Is she drinking juice that is 100% CRANBERRY juice or just 100% juice with a little cranberry juice thrown in. Read the label. Most of the cranberry juices that are sold in the stores are made with apple and white grape juice. They may be 100% juice, but they aren't 100% cranberry juice.
UTI's respond extremely well to homeopathy. Although in a perfect world, each person would receive an individualized prescription, the 6x potency of Nat Mur taken 4 times a day works for most women, stopping the UTI within 24 hours.

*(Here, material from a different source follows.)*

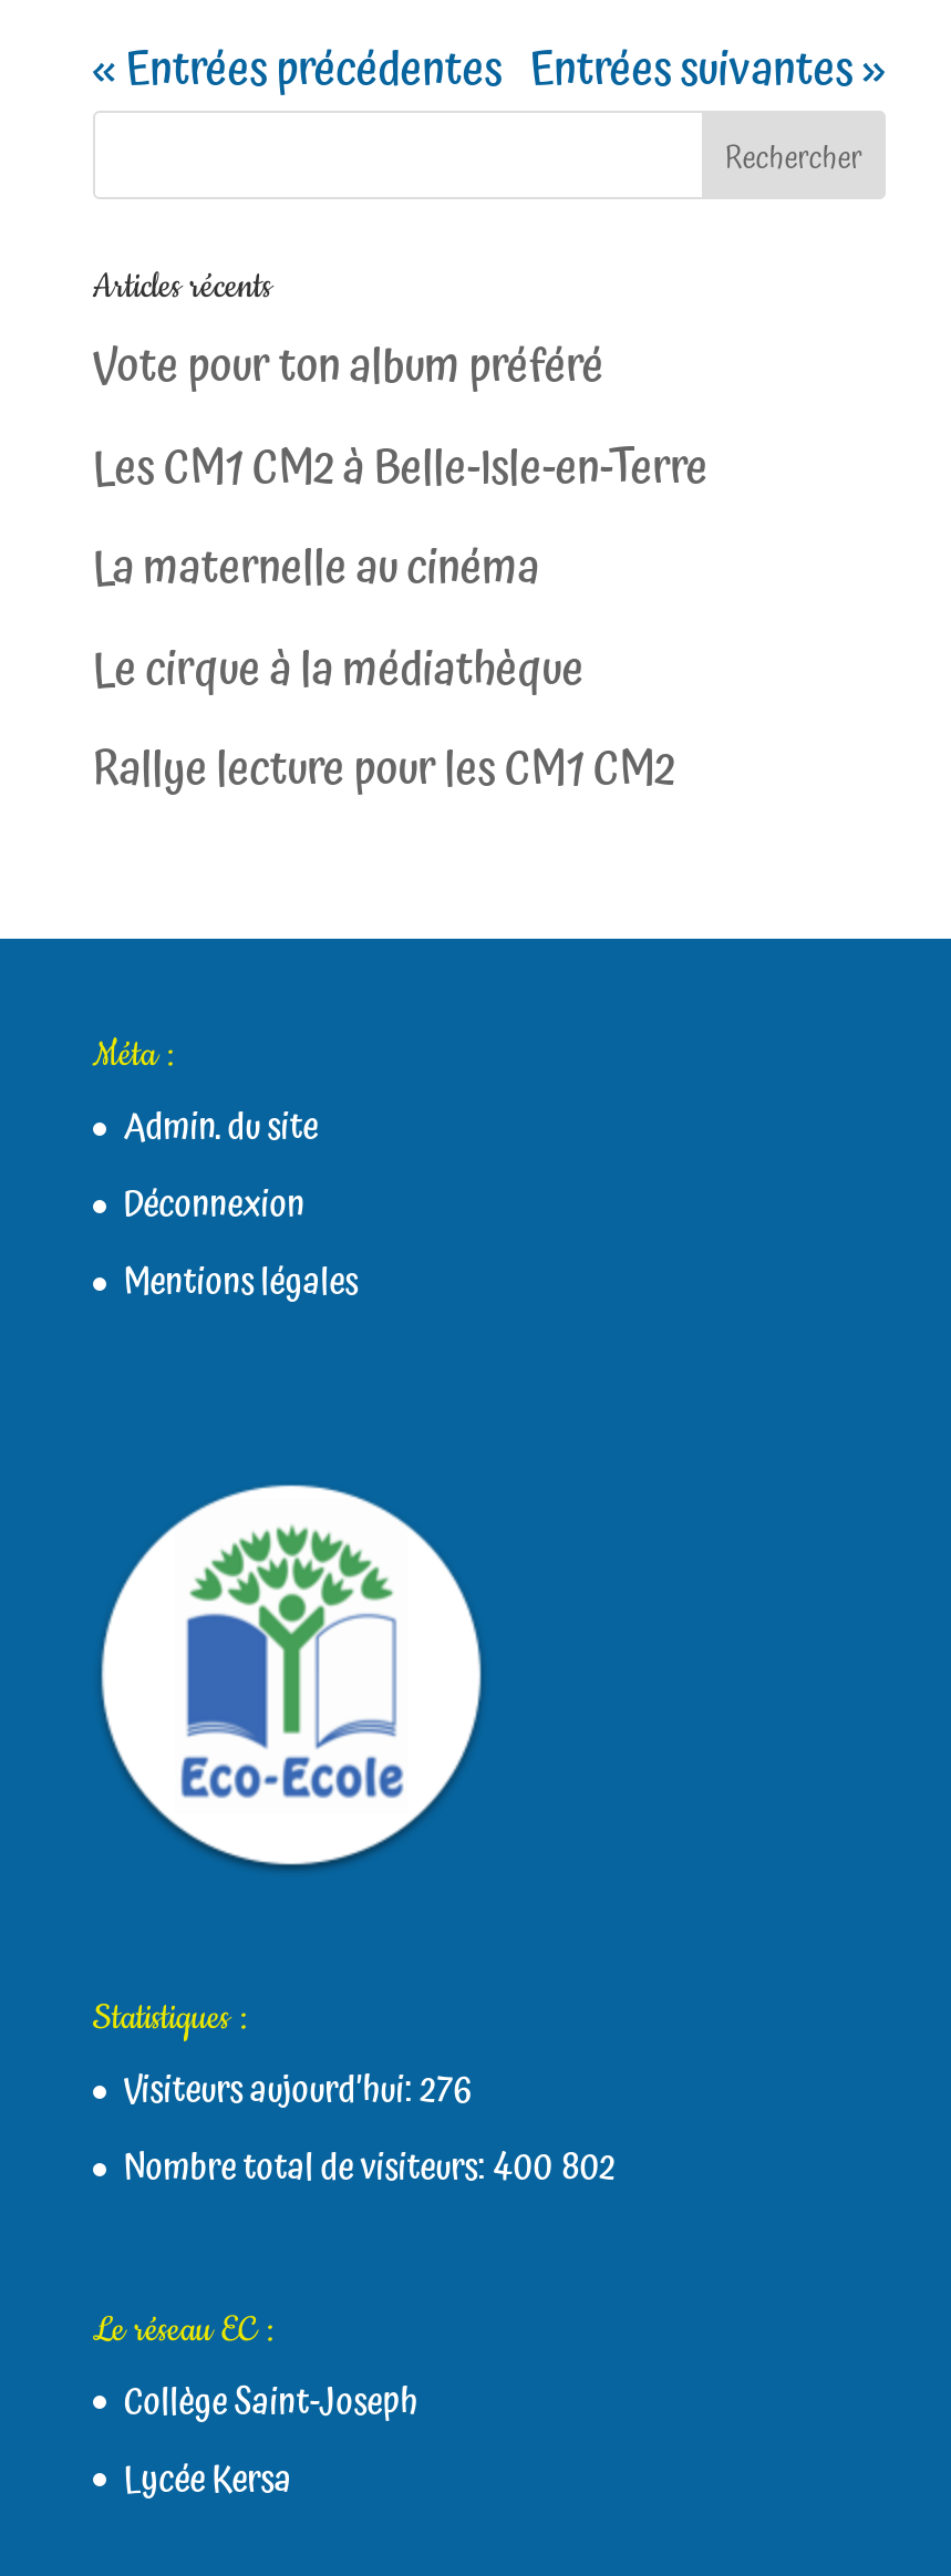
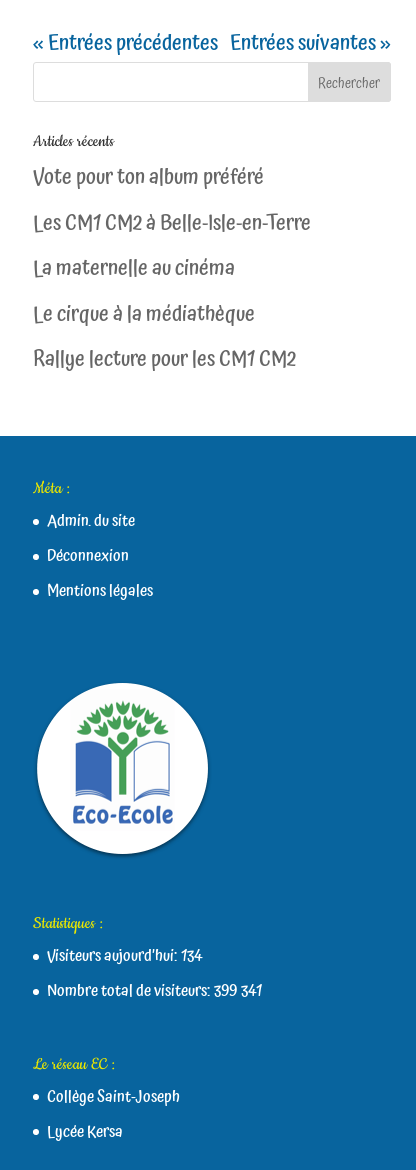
[124,2062,471,2120] Visiteurs aujourd’hui:276 -> [47,943,203,969] Visiteurs aujourd’hui:134
[124,2140,615,2197] Nombre total de visiteurs: 400 802 -> [47,978,262,1004] Nombre total de visiteurs: 399 341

And for those of you who will feel the need to tell me homeopathy is quackery, don't even bother because I won't answer. If you're too lazy and/or brainwashed to research the more than 150 gold-standard studies that include infants and animals, don't expect me to educate you. Just keep sucking down the toxic drugs you deserve.
Meebs, you are Free to do whatever you want to yourself, just don't turn around and file a lawsuit when you claim that someone else is responsible for the consequences!
Rah, Rah, Rah! I could not have said it better myself. Thank you! The best kind of study/research, which costs nothing, is for each individual to determine what works best for him or herself, not what works for 45% of the idiotic survey respondents with a 10% margin of error! Lies, Damn Lies & Statistics!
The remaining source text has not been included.